### What the task asks
Search the data below for the string "subtotal" and copy all lines where it shows up.

Stored items
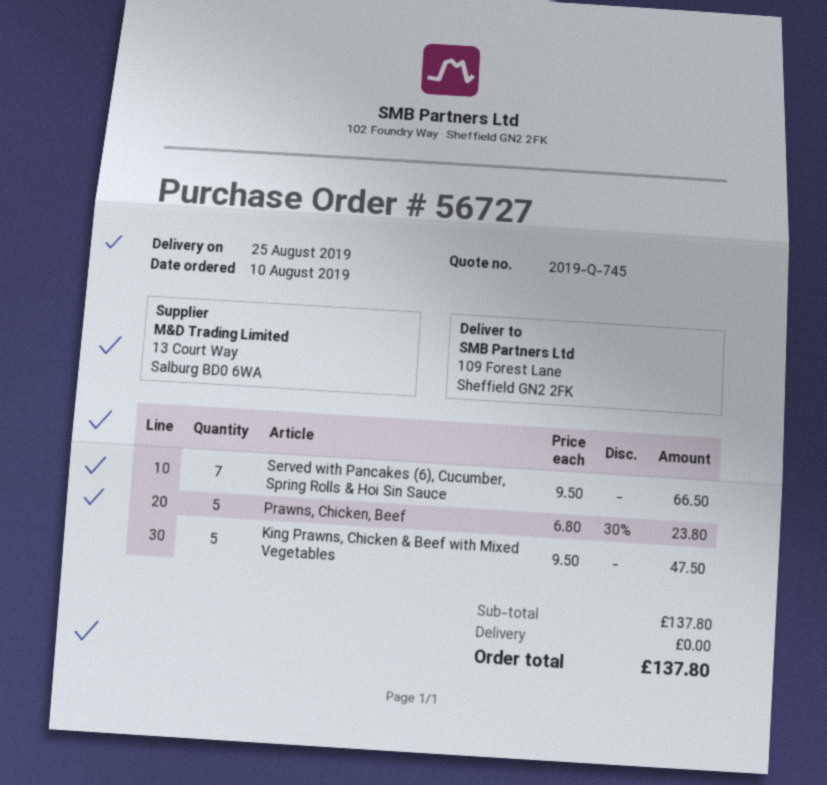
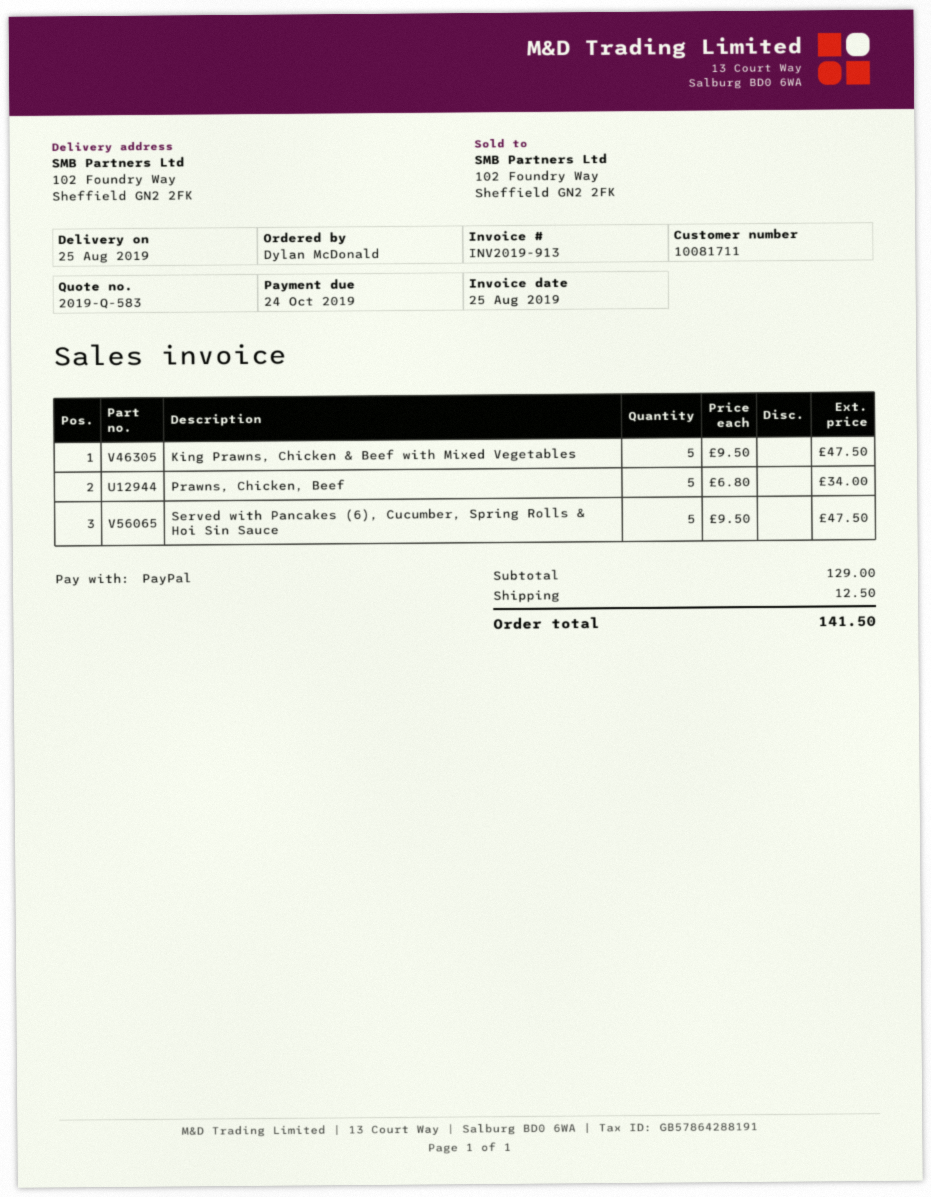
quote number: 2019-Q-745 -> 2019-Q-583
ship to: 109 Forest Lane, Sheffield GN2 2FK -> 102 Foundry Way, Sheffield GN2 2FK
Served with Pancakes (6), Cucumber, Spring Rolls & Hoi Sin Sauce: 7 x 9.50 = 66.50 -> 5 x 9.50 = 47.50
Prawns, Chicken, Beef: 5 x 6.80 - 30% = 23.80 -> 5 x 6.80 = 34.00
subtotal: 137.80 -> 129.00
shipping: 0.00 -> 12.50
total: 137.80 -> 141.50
---
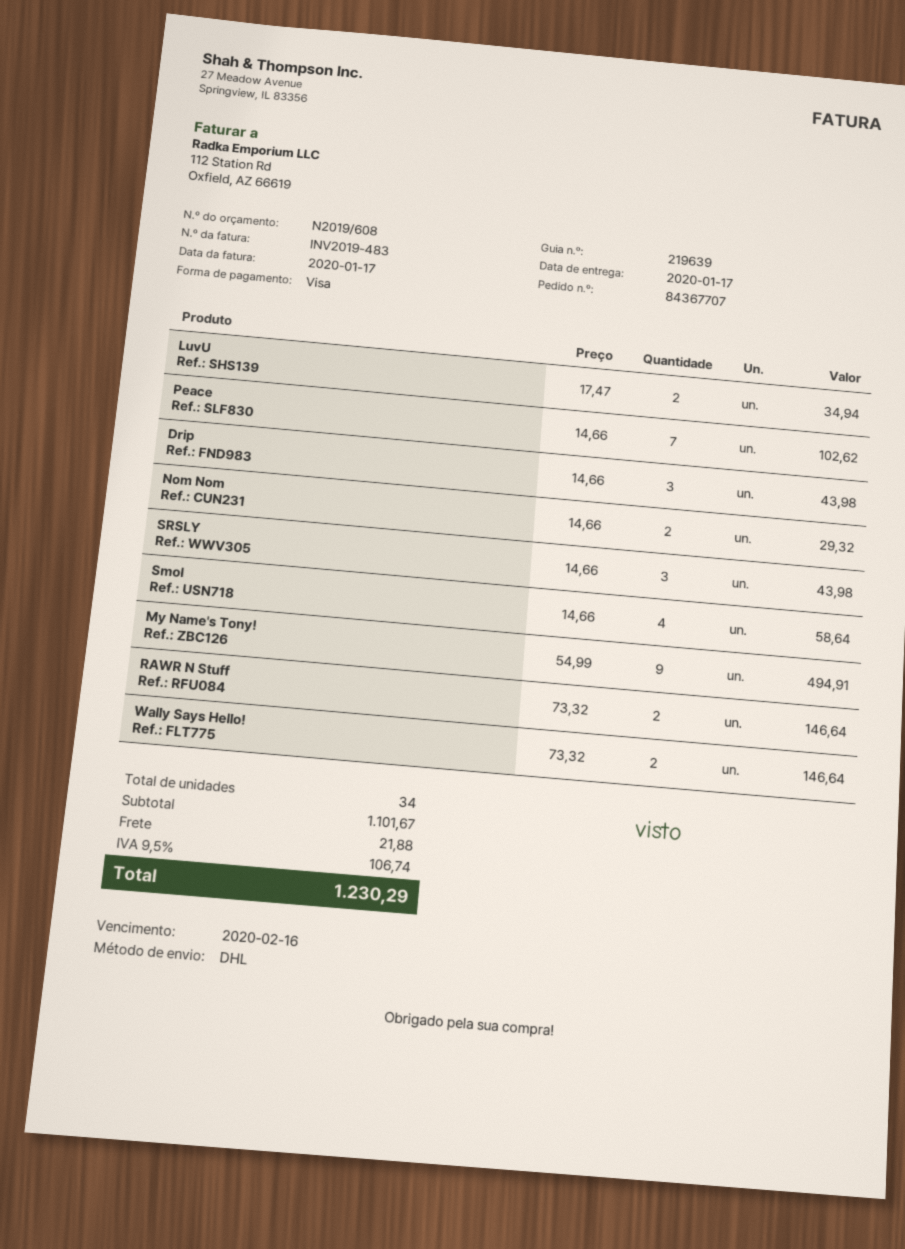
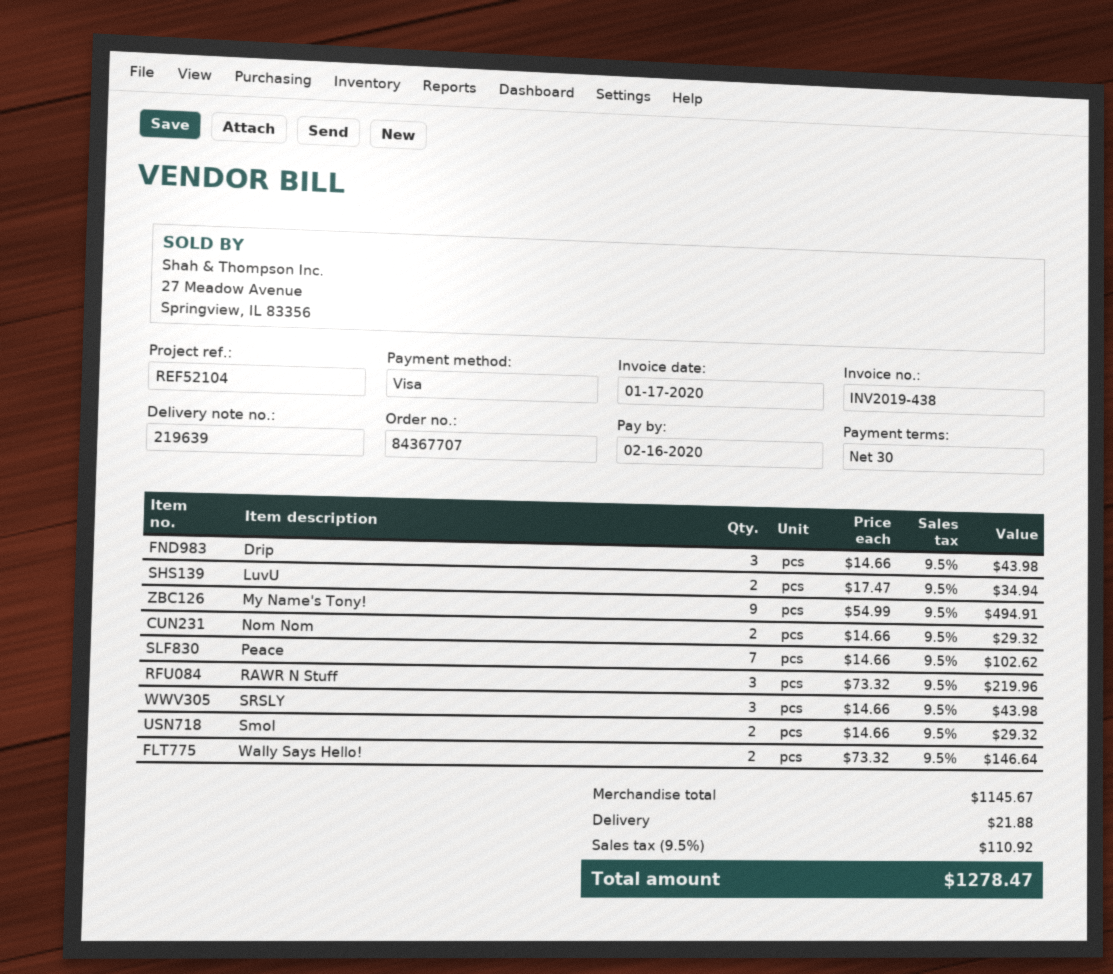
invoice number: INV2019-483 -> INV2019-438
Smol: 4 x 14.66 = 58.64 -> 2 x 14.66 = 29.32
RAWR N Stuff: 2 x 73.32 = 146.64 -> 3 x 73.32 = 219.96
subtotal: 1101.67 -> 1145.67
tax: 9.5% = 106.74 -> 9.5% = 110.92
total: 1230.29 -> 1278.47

### Task result
subtotal: 137.80 -> 129.00
subtotal: 1101.67 -> 1145.67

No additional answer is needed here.